*TASK REQUIREMENTS*: The listing below should be written out exactly; please include all of it.

*MATERIALS PROVIDED*:
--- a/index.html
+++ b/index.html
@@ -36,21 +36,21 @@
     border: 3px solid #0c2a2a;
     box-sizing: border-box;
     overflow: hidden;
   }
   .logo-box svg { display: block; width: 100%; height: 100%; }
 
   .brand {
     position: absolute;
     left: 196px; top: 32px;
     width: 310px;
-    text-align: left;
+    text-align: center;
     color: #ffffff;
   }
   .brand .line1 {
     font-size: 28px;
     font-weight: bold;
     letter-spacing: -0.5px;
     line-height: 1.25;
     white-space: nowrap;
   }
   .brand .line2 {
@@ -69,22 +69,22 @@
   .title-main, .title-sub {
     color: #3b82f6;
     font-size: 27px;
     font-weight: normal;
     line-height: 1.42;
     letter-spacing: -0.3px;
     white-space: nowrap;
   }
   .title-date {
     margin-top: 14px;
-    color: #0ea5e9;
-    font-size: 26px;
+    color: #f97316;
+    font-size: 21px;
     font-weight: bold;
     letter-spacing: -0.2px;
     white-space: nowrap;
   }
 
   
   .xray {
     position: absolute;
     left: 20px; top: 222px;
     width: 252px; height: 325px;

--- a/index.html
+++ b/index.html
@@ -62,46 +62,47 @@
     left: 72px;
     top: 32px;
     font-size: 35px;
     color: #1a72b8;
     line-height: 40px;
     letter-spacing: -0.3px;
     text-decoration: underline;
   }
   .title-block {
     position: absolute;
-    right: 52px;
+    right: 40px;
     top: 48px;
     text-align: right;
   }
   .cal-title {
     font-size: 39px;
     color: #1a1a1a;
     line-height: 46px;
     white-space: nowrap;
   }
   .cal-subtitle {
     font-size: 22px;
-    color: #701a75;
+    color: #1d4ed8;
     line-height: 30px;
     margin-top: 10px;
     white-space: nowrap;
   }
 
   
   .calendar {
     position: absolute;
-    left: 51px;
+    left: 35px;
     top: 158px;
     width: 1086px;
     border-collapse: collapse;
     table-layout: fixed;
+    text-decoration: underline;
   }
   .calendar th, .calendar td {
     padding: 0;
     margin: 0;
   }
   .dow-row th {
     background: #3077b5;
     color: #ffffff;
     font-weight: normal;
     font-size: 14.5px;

*SOLUTION BELOW*:
--- a/index.html
+++ b/index.html
@@ -36,21 +36,21 @@
     border: 3px solid #0c2a2a;
     box-sizing: border-box;
     overflow: hidden;
   }
   .logo-box svg { display: block; width: 100%; height: 100%; }
 
   .brand {
     position: absolute;
     left: 196px; top: 32px;
     width: 310px;
-    text-align: left;
+    text-align: center;
     color: #ffffff;
   }
   .brand .line1 {
     font-size: 28px;
     font-weight: bold;
     letter-spacing: -0.5px;
     line-height: 1.25;
     white-space: nowrap;
   }
   .brand .line2 {
@@ -69,22 +69,22 @@
   .title-main, .title-sub {
     color: #3b82f6;
     font-size: 27px;
     font-weight: normal;
     line-height: 1.42;
     letter-spacing: -0.3px;
     white-space: nowrap;
   }
   .title-date {
     margin-top: 14px;
-    color: #0ea5e9;
-    font-size: 26px;
+    color: #f97316;
+    font-size: 21px;
     font-weight: bold;
     letter-spacing: -0.2px;
     white-space: nowrap;
   }
 
   
   .xray {
     position: absolute;
     left: 20px; top: 222px;
     width: 252px; height: 325px;

--- a/index.html
+++ b/index.html
@@ -62,46 +62,47 @@
     left: 72px;
     top: 32px;
     font-size: 35px;
     color: #1a72b8;
     line-height: 40px;
     letter-spacing: -0.3px;
     text-decoration: underline;
   }
   .title-block {
     position: absolute;
-    right: 52px;
+    right: 40px;
     top: 48px;
     text-align: right;
   }
   .cal-title {
     font-size: 39px;
     color: #1a1a1a;
     line-height: 46px;
     white-space: nowrap;
   }
   .cal-subtitle {
     font-size: 22px;
-    color: #701a75;
+    color: #1d4ed8;
     line-height: 30px;
     margin-top: 10px;
     white-space: nowrap;
   }
 
   
   .calendar {
     position: absolute;
-    left: 51px;
+    left: 35px;
     top: 158px;
     width: 1086px;
     border-collapse: collapse;
     table-layout: fixed;
+    text-decoration: underline;
   }
   .calendar th, .calendar td {
     padding: 0;
     margin: 0;
   }
   .dow-row th {
     background: #3077b5;
     color: #ffffff;
     font-weight: normal;
     font-size: 14.5px;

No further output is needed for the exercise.